Exercise aim: Please give again, word for word, the lines that lie between the start of the listing below and the line with "flex:1; overflow:hidden; white-space:nowrap;", both included.
···
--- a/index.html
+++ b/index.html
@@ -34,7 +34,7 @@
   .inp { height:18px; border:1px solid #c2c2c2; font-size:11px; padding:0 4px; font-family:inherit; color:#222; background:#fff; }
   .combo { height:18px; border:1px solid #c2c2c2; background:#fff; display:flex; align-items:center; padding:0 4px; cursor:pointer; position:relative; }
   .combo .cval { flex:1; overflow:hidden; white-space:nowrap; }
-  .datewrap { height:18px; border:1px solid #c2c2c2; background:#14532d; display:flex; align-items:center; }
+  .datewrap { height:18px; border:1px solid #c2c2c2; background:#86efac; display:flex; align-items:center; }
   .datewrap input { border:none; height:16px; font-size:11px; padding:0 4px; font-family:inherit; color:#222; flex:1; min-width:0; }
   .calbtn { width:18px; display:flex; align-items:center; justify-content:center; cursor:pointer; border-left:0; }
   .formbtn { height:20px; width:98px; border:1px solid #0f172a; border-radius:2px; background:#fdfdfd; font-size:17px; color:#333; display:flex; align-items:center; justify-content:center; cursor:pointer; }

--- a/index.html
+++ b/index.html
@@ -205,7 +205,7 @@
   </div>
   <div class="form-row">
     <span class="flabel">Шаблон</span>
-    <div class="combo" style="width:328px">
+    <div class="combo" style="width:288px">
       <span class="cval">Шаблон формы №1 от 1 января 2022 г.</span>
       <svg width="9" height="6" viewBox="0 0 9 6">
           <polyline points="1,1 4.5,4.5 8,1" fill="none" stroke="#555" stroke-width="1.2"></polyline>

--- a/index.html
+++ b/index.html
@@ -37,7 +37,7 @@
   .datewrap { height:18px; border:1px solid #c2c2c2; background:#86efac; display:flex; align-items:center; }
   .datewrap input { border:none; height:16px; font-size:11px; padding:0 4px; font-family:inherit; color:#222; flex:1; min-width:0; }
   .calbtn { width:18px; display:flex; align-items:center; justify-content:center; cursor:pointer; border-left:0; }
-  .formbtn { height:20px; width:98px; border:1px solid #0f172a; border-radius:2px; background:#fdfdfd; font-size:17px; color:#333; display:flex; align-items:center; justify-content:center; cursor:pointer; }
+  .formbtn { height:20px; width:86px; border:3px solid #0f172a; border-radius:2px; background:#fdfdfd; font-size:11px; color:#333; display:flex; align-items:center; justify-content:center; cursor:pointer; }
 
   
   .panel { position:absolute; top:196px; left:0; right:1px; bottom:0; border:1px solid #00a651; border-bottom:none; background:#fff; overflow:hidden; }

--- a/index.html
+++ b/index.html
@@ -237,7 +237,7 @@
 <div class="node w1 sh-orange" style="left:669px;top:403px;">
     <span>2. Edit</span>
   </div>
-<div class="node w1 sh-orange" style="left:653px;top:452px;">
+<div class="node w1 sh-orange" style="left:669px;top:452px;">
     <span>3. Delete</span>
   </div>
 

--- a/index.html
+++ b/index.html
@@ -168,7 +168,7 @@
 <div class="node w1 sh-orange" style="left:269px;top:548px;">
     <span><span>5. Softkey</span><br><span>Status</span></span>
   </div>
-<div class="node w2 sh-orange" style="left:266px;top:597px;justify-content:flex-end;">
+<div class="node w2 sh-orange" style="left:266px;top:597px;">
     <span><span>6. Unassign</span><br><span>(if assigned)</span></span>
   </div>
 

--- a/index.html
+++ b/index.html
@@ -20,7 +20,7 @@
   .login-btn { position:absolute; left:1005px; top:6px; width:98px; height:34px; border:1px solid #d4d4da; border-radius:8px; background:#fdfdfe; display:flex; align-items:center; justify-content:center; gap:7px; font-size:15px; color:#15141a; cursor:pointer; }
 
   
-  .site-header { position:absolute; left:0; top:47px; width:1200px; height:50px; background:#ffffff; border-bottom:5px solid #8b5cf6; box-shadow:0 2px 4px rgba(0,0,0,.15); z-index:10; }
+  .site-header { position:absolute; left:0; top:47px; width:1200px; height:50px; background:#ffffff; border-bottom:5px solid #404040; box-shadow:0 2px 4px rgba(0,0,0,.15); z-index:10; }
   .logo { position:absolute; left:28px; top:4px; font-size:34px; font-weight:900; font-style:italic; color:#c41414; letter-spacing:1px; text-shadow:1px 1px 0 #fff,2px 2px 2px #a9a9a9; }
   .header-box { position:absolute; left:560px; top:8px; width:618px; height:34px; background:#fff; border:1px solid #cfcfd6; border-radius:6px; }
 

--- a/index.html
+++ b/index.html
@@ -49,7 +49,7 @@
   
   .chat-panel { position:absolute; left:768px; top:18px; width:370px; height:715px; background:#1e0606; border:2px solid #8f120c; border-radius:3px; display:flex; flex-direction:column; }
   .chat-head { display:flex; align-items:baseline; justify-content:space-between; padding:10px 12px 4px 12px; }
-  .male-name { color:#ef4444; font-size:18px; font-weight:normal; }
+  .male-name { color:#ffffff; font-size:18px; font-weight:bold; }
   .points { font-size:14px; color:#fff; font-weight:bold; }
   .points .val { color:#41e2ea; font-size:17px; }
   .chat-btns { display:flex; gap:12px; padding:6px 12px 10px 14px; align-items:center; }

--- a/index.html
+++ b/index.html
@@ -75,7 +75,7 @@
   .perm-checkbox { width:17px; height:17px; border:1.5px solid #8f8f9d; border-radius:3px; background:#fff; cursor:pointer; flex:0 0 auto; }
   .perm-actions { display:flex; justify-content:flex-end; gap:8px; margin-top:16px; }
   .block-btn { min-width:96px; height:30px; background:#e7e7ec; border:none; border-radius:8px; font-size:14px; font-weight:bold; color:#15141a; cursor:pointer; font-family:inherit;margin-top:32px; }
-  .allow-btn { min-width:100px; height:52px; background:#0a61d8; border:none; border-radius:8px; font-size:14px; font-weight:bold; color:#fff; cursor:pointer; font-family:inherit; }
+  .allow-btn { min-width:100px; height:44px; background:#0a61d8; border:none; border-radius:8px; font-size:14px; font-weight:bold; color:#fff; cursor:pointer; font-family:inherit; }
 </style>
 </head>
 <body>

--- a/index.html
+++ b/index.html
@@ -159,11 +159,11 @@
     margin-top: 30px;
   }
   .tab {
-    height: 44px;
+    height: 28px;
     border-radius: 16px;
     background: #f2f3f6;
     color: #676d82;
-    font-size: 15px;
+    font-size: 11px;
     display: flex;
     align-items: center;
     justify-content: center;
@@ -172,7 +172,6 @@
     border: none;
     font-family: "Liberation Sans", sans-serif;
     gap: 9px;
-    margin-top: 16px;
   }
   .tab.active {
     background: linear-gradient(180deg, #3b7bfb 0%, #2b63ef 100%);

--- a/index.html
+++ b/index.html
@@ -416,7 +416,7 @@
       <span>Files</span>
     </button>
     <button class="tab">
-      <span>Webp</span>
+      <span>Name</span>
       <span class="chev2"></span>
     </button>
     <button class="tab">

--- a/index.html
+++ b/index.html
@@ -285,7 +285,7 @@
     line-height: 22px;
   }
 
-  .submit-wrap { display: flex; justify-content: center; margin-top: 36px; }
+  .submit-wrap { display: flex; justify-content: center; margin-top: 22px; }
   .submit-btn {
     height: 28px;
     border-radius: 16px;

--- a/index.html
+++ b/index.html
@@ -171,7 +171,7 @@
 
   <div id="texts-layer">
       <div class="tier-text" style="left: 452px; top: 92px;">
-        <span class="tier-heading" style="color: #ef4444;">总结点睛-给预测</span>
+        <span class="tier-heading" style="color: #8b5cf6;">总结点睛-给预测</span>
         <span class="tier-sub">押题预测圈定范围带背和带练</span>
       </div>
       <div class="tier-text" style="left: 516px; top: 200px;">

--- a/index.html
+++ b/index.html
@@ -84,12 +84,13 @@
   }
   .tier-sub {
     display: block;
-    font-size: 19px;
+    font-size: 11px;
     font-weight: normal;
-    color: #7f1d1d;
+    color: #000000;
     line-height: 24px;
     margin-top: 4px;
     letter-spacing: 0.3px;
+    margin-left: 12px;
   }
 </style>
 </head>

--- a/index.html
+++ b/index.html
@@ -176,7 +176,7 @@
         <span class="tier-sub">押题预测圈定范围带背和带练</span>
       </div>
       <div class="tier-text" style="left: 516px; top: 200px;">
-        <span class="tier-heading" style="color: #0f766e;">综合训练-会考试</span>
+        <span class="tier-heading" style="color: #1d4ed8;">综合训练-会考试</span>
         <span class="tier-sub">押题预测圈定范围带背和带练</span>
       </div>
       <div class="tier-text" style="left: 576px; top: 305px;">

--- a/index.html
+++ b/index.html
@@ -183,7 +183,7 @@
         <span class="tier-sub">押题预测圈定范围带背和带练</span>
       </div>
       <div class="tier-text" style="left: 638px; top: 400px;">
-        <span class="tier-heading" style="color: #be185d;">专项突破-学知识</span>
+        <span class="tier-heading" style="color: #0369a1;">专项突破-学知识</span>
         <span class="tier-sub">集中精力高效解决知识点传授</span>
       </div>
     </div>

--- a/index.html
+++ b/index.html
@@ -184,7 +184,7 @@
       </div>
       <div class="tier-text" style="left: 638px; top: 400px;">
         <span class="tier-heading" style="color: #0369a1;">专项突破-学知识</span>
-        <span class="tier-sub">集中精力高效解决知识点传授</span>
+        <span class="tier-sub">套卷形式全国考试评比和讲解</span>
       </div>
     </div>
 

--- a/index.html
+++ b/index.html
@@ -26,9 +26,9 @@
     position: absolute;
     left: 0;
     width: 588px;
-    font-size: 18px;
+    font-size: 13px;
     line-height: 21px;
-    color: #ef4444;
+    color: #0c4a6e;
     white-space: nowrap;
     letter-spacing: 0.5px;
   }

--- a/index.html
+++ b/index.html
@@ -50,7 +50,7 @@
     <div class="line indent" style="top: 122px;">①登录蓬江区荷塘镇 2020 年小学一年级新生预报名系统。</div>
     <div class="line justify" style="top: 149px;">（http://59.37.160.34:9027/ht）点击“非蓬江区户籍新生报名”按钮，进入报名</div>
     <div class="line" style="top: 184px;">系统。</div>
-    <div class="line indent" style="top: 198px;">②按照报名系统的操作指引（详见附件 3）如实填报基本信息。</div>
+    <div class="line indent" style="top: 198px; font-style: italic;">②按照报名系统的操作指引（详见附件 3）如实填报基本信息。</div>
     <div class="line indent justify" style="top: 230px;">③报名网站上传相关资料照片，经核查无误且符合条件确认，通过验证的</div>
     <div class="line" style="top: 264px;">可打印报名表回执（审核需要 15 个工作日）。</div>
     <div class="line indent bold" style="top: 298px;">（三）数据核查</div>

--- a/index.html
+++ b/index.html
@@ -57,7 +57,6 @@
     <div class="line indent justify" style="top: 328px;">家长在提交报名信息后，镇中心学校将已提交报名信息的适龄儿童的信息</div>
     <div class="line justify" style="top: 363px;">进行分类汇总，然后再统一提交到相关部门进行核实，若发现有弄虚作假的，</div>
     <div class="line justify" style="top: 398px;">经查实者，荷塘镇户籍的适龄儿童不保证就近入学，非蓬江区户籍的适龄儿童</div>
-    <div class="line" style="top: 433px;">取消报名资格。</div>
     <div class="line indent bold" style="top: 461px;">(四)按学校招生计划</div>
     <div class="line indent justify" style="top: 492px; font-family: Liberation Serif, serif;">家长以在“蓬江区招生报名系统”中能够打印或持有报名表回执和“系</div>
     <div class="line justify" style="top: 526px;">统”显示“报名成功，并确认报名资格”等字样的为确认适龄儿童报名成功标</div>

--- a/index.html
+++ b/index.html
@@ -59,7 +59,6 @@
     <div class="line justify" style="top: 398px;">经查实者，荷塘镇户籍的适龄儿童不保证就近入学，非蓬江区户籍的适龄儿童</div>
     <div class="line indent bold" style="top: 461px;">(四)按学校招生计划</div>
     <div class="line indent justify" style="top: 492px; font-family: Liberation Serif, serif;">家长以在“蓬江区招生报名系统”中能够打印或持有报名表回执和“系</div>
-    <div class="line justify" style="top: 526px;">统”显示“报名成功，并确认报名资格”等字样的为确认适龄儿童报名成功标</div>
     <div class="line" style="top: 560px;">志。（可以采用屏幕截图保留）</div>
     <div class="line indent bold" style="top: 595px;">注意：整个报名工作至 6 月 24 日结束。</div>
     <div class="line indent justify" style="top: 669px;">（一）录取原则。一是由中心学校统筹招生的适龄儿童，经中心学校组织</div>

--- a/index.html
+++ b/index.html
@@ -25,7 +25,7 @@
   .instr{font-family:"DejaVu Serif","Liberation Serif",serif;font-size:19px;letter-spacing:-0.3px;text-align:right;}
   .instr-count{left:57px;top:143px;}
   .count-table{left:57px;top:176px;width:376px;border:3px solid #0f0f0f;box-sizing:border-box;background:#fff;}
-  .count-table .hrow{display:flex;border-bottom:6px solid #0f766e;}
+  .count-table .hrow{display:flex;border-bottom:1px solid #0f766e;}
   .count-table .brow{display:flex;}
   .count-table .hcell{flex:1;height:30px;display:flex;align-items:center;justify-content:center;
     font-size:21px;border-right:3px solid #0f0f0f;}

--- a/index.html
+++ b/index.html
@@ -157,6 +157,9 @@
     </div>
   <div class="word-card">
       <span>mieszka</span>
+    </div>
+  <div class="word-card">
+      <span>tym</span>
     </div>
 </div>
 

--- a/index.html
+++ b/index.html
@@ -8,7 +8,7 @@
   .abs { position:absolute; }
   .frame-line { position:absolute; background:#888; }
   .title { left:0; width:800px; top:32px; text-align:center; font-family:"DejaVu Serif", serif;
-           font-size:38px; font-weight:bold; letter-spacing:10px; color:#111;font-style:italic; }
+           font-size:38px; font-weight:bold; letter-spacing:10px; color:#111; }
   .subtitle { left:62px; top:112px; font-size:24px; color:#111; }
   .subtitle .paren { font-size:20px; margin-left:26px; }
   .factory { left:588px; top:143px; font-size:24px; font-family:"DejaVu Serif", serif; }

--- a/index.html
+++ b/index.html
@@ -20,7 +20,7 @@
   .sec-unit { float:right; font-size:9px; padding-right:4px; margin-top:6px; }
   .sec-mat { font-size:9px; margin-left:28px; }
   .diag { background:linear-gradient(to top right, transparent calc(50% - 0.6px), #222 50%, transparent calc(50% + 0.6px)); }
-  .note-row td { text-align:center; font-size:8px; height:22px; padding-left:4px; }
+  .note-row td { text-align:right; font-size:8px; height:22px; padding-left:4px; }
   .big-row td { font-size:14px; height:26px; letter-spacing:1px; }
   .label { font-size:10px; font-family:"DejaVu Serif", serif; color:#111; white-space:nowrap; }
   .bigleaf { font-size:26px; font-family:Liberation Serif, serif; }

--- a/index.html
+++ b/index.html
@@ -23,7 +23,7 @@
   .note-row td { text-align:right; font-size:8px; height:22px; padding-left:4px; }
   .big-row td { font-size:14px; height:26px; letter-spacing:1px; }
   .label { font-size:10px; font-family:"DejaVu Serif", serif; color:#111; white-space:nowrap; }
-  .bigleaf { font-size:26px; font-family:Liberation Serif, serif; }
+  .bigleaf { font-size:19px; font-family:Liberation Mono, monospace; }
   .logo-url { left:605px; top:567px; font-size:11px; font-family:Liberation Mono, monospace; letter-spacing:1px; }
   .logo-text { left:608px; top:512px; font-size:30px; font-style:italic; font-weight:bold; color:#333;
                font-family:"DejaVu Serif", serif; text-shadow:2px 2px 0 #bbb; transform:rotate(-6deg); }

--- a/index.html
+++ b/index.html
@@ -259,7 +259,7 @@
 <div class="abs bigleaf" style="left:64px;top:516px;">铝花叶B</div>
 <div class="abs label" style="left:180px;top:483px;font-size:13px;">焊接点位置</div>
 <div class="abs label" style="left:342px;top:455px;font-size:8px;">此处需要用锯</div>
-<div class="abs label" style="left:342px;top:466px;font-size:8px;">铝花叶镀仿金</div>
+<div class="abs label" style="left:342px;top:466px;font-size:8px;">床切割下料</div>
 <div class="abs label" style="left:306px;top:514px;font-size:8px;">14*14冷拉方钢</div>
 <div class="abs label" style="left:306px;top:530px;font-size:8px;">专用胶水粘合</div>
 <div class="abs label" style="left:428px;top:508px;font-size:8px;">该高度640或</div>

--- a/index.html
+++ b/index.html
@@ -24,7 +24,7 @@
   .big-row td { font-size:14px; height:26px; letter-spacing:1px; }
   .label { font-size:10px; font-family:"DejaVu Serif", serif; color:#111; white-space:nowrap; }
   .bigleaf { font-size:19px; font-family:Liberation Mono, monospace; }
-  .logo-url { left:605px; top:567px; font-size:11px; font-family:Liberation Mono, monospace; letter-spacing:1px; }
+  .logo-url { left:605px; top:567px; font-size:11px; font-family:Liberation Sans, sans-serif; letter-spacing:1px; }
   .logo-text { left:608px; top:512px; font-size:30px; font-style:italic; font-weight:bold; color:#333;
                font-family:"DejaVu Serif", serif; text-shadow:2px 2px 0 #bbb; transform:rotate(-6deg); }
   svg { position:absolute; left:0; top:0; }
···
Task response:
--- a/index.html
+++ b/index.html
@@ -34,7 +34,7 @@
   .inp { height:18px; border:1px solid #c2c2c2; font-size:11px; padding:0 4px; font-family:inherit; color:#222; background:#fff; }
   .combo { height:18px; border:1px solid #c2c2c2; background:#fff; display:flex; align-items:center; padding:0 4px; cursor:pointer; position:relative; }
   .combo .cval { flex:1; overflow:hidden; white-space:nowrap; }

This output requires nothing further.